TASK DATA.
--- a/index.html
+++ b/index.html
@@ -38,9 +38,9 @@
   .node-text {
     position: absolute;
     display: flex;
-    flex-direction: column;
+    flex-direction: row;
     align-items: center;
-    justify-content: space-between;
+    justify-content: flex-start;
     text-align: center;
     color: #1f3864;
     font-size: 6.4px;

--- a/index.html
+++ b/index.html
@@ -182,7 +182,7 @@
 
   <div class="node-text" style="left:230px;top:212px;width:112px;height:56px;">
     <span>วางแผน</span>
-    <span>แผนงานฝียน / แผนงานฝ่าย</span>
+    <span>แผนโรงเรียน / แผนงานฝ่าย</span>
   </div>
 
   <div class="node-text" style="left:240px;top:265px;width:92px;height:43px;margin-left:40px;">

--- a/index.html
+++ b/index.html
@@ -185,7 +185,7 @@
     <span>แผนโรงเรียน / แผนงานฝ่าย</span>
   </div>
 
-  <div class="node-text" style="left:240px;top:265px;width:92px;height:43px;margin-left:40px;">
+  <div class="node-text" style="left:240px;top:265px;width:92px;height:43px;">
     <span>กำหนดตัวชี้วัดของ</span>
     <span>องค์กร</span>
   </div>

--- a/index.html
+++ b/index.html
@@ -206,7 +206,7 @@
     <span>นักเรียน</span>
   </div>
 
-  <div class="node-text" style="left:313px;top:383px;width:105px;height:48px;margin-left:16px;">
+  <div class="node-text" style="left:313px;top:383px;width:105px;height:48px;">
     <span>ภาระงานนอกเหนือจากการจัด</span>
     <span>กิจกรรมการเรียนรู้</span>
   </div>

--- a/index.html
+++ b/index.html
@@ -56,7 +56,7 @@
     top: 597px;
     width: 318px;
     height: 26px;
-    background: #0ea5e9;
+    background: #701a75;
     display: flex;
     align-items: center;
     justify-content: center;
---
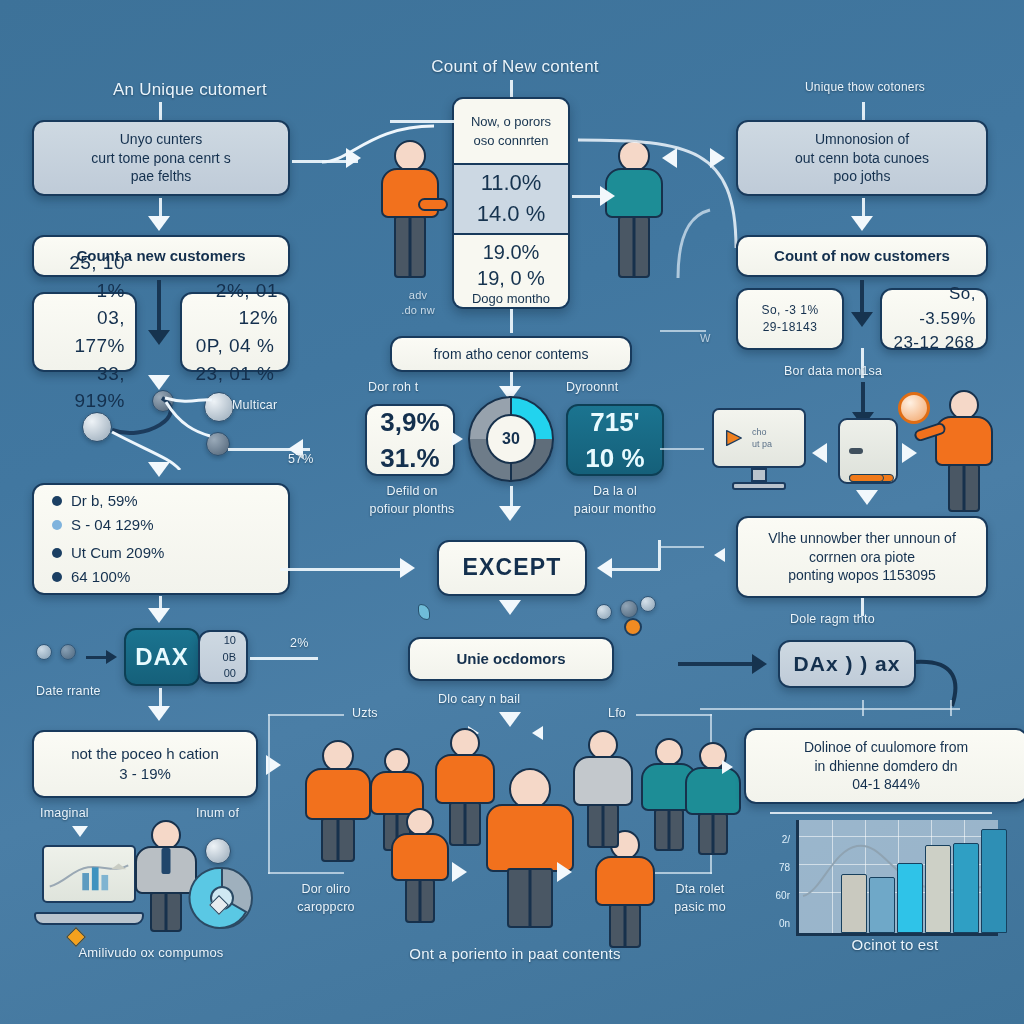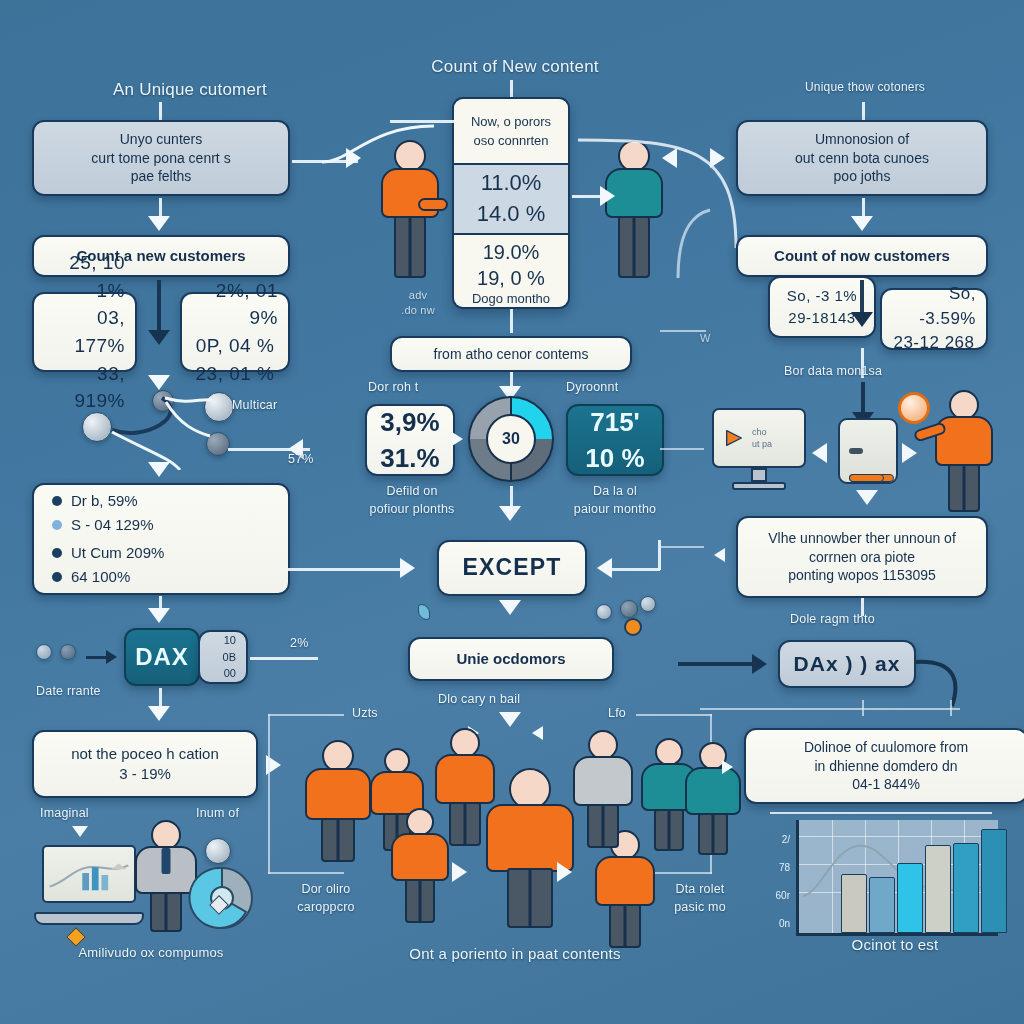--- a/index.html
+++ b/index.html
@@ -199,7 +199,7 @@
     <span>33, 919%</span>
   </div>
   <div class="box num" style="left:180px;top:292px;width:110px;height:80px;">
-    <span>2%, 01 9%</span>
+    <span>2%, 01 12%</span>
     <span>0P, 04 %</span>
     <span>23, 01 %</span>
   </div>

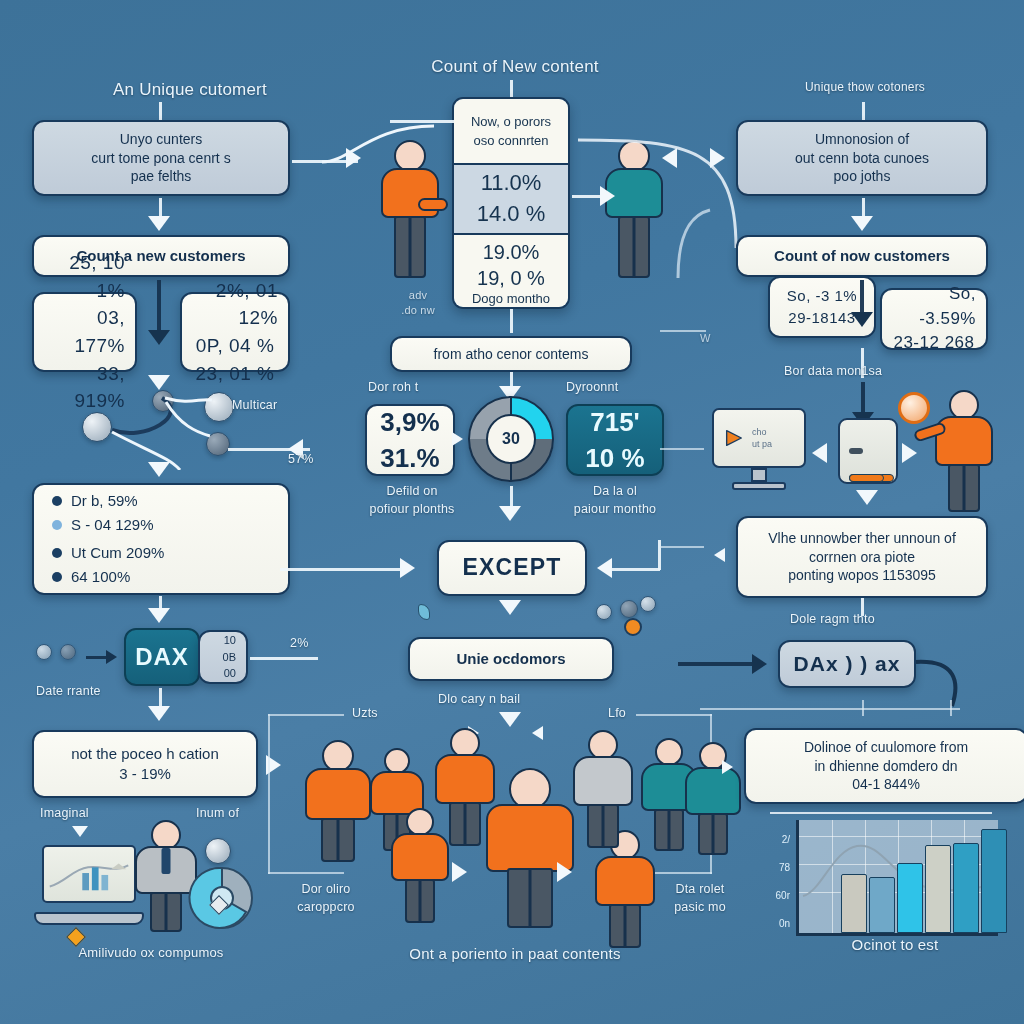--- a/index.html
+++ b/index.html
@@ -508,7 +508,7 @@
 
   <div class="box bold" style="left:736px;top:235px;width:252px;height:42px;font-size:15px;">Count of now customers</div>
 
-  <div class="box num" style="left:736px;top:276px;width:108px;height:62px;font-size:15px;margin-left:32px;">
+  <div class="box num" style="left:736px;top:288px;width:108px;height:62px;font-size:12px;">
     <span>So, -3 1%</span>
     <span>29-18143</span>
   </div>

TASK REQUIREMENTS. Every line of the records that includes the word "background" should be gathered.

ANSWER BOX.
-    background: #0ea5e9;
+    background: #701a75;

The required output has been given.